▶ **Problem statement**
Each of the lines below must be retyped character for character.

Web page edit records:
'''

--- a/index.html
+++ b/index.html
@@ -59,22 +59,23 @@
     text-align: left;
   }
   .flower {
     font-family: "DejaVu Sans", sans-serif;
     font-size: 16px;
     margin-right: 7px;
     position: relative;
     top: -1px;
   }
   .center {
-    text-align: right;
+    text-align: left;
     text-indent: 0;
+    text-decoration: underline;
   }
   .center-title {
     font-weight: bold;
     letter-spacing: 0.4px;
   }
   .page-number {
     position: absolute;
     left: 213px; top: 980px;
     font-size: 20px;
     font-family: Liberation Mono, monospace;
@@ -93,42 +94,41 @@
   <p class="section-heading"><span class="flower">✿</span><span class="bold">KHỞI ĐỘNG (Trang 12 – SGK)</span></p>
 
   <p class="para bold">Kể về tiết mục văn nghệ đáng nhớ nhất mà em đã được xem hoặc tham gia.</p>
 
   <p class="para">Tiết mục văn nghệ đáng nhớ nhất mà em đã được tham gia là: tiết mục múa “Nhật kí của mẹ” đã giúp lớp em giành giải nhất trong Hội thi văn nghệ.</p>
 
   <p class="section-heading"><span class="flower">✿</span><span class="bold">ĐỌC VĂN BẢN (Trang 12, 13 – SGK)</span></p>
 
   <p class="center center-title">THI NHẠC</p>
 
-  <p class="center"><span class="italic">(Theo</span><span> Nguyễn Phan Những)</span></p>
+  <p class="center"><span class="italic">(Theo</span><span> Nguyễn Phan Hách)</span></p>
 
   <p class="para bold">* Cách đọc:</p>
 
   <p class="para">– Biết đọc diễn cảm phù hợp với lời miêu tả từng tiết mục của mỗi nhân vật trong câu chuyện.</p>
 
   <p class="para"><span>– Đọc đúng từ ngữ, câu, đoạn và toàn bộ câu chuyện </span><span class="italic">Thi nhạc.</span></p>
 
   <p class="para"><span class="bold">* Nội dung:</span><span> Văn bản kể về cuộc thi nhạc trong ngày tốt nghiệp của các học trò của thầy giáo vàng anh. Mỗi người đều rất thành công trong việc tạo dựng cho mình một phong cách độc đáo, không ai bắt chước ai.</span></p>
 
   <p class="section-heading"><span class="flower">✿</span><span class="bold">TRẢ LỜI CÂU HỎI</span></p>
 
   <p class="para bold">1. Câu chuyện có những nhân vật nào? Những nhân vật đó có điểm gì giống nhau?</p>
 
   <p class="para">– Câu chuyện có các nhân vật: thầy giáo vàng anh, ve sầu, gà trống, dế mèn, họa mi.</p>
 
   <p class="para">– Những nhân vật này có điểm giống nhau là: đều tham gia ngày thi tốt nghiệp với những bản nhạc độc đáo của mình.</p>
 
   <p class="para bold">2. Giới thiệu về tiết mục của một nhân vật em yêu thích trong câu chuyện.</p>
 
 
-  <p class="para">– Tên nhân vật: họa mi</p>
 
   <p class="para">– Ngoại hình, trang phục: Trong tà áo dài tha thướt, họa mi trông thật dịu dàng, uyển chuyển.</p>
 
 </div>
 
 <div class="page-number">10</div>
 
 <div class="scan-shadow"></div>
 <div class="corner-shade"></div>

'''

▶ **Exercise result**
--- a/index.html
+++ b/index.html
@@ -59,22 +59,23 @@
     text-align: left;
   }
   .flower {
     font-family: "DejaVu Sans", sans-serif;
     font-size: 16px;
     margin-right: 7px;
     position: relative;
     top: -1px;
   }
   .center {
-    text-align: right;
+    text-align: left;
     text-indent: 0;
+    text-decoration: underline;
   }
   .center-title {
     font-weight: bold;
     letter-spacing: 0.4px;
   }
   .page-number {
     position: absolute;
     left: 213px; top: 980px;
     font-size: 20px;
     font-family: Liberation Mono, monospace;
@@ -93,42 +94,41 @@
   <p class="section-heading"><span class="flower">✿</span><span class="bold">KHỞI ĐỘNG (Trang 12 – SGK)</span></p>
 
   <p class="para bold">Kể về tiết mục văn nghệ đáng nhớ nhất mà em đã được xem hoặc tham gia.</p>
 
   <p class="para">Tiết mục văn nghệ đáng nhớ nhất mà em đã được tham gia là: tiết mục múa “Nhật kí của mẹ” đã giúp lớp em giành giải nhất trong Hội thi văn nghệ.</p>
 
   <p class="section-heading"><span class="flower">✿</span><span class="bold">ĐỌC VĂN BẢN (Trang 12, 13 – SGK)</span></p>
 
   <p class="center center-title">THI NHẠC</p>
 
-  <p class="center"><span class="italic">(Theo</span><span> Nguyễn Phan Những)</span></p>
+  <p class="center"><span class="italic">(Theo</span><span> Nguyễn Phan Hách)</span></p>
 
   <p class="para bold">* Cách đọc:</p>
 
   <p class="para">– Biết đọc diễn cảm phù hợp với lời miêu tả từng tiết mục của mỗi nhân vật trong câu chuyện.</p>
 
   <p class="para"><span>– Đọc đúng từ ngữ, câu, đoạn và toàn bộ câu chuyện </span><span class="italic">Thi nhạc.</span></p>
 
   <p class="para"><span class="bold">* Nội dung:</span><span> Văn bản kể về cuộc thi nhạc trong ngày tốt nghiệp của các học trò của thầy giáo vàng anh. Mỗi người đều rất thành công trong việc tạo dựng cho mình một phong cách độc đáo, không ai bắt chước ai.</span></p>
 
   <p class="section-heading"><span class="flower">✿</span><span class="bold">TRẢ LỜI CÂU HỎI</span></p>
 
   <p class="para bold">1. Câu chuyện có những nhân vật nào? Những nhân vật đó có điểm gì giống nhau?</p>
 
   <p class="para">– Câu chuyện có các nhân vật: thầy giáo vàng anh, ve sầu, gà trống, dế mèn, họa mi.</p>
 
   <p class="para">– Những nhân vật này có điểm giống nhau là: đều tham gia ngày thi tốt nghiệp với những bản nhạc độc đáo của mình.</p>
 
   <p class="para bold">2. Giới thiệu về tiết mục của một nhân vật em yêu thích trong câu chuyện.</p>
 
 
-  <p class="para">– Tên nhân vật: họa mi</p>
 
   <p class="para">– Ngoại hình, trang phục: Trong tà áo dài tha thướt, họa mi trông thật dịu dàng, uyển chuyển.</p>
 
 </div>
 
 <div class="page-number">10</div>
 
 <div class="scan-shadow"></div>
 <div class="corner-shade"></div>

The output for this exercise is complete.